As I write this piece, I am sitting in the living room of some dear friends that have walked with us for the past twenty years. They have prayed for us, listened to us, never judged or criticized us. They have journeyed with us through thick and thin. They are truth-tellers and Jesus-lovers that have learned from their own experiences and strengthened us in our time of weakness.

When we don’t feel strong, we need our friends to stand by us. We were created for relationships. In my weakness, I need someone stronger. I need them to stand by me. Have you been that friend? Have you needed someone to keep that promise on your journey?

 

“…I’ll help you carry on”. That friend helps us get through the day. Get through the trial. They stay with us to the end. You go from surviving to thriving. Or maybe you just stay in survival mode and don’t end up crashing and burning. In my journey, through the pain and rejection I have experienced over the years, Jesus truly has been that friend that has helped me carry on. In those times where I wanted to quit and walk away, He would show up and lift me up over the next hurdle. Over the next challenge. He is my helper. He is my refuge and my strength (Psalm 46).

 

Well, whatever your situation and experience has been when you have chosen to acknowledge your weakness and then lean into someone, there is One who will NEVER fall over when you lean into Him.

His name is JESUS!!!

Firmly planted in His Father’s Hand and Will. Immovable, unshakeable, firm and in Truth.

Pursuing us and drawing us to Himself.

He wants us to lean on Him, He will not disappoint.
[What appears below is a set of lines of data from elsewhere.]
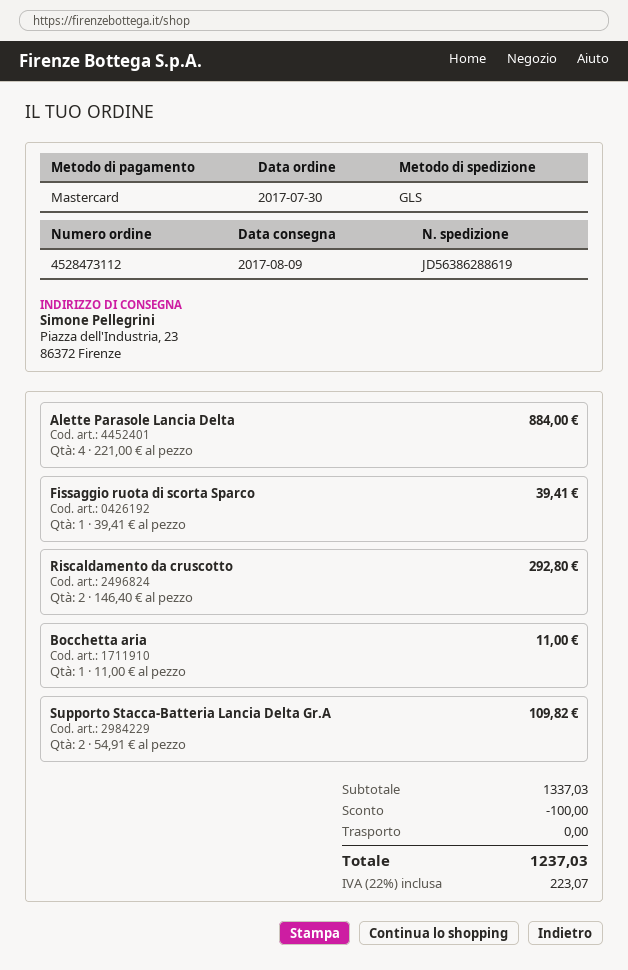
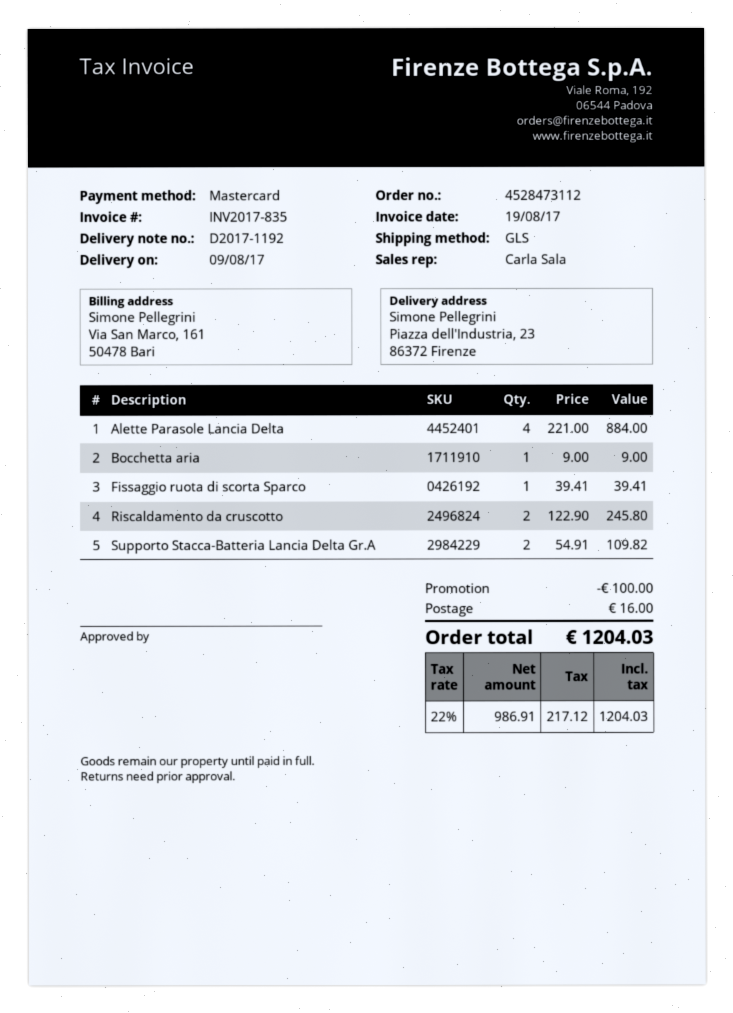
Riscaldamento da cruscotto: 2 x 146.40 = 292.80 -> 2 x 122.90 = 245.80
Bocchetta aria: 1 x 11.00 = 11.00 -> 1 x 9.00 = 9.00
shipping: 0.00 -> 16.00
tax: 22% = 223.07 -> 22% = 217.12
total: 1237.03 -> 1204.03

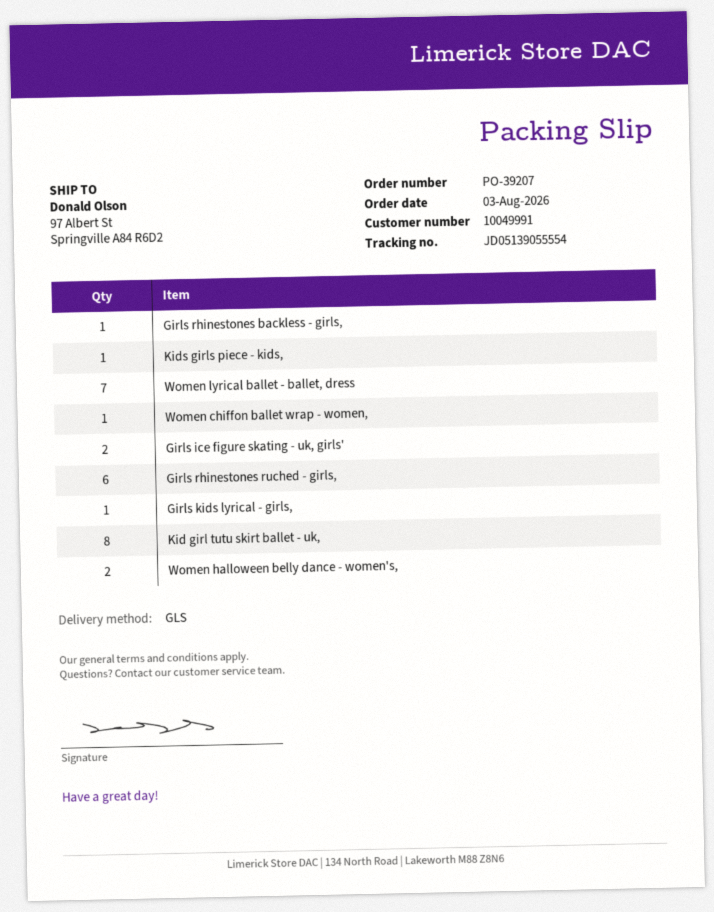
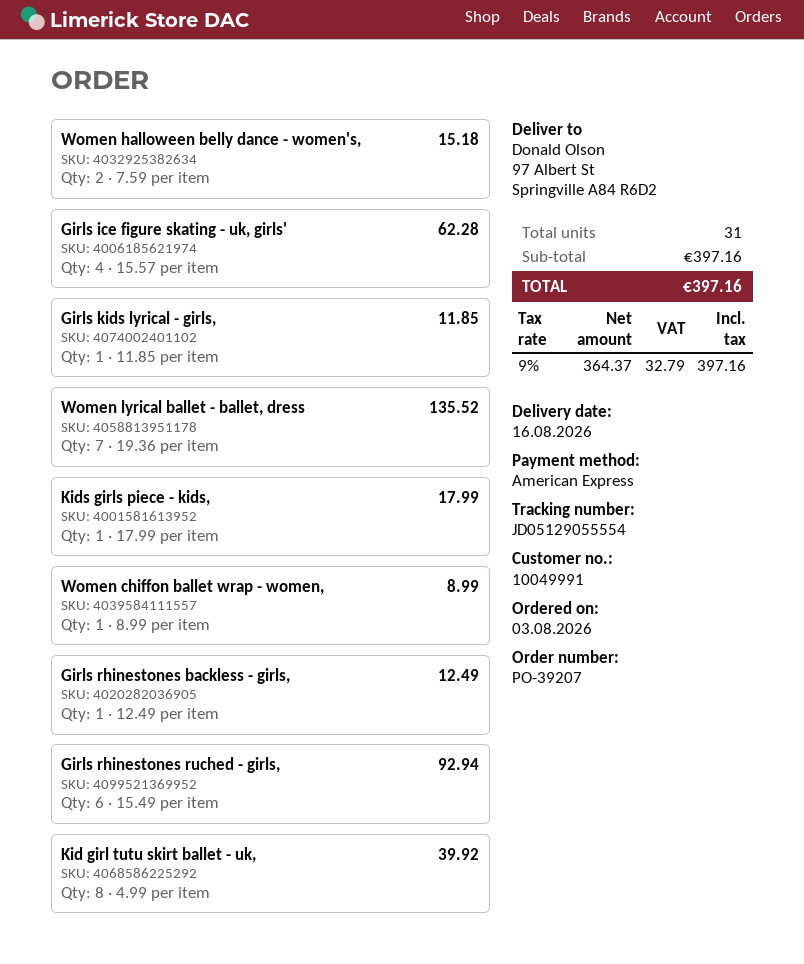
tracking number: JD05139055554 -> JD05129055554
Girls ice figure skating - uk, girls': 2 -> 4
You might feel disappointed at times but I wonder if it is because He isn’t answering your prayer the way you want. Have hope, because He ALWAYS wants better for you.

“When we are weak, He is strong” (2 Corinthians 12:10).

He wants us to keep coming to Him. To keep leaning on Him.

“Lean not on your own understanding, acknowledge Him in all your ways and He will make your paths straight”. (Proverbs 3:5-6)

 

Maybe you are a follower of Christ and are feeling weak. I encourage you to find an older woman or man (depending on your gender) to walk with you in a mentoring relationship. Pray for God to lead you to someone who He has been growing and strengthening. Someone that you could lean on and draw from, because they are leaning on Jesus and drawing from Him.

 

Maybe you know someone who needs a friend like that. I encourage you take that next step and reach out to them.

 

God has created us to be in relationship. First with Him and then with each other. Whatever side of that relationship you are on, my prayer for you is that you would discover Jesus on your journey and that His love for you is everlasting and He will NEVER break His promises to you.

What is your friendship style and how is God using you to impact someone’s story?

 

Thank you for joining me on this journey.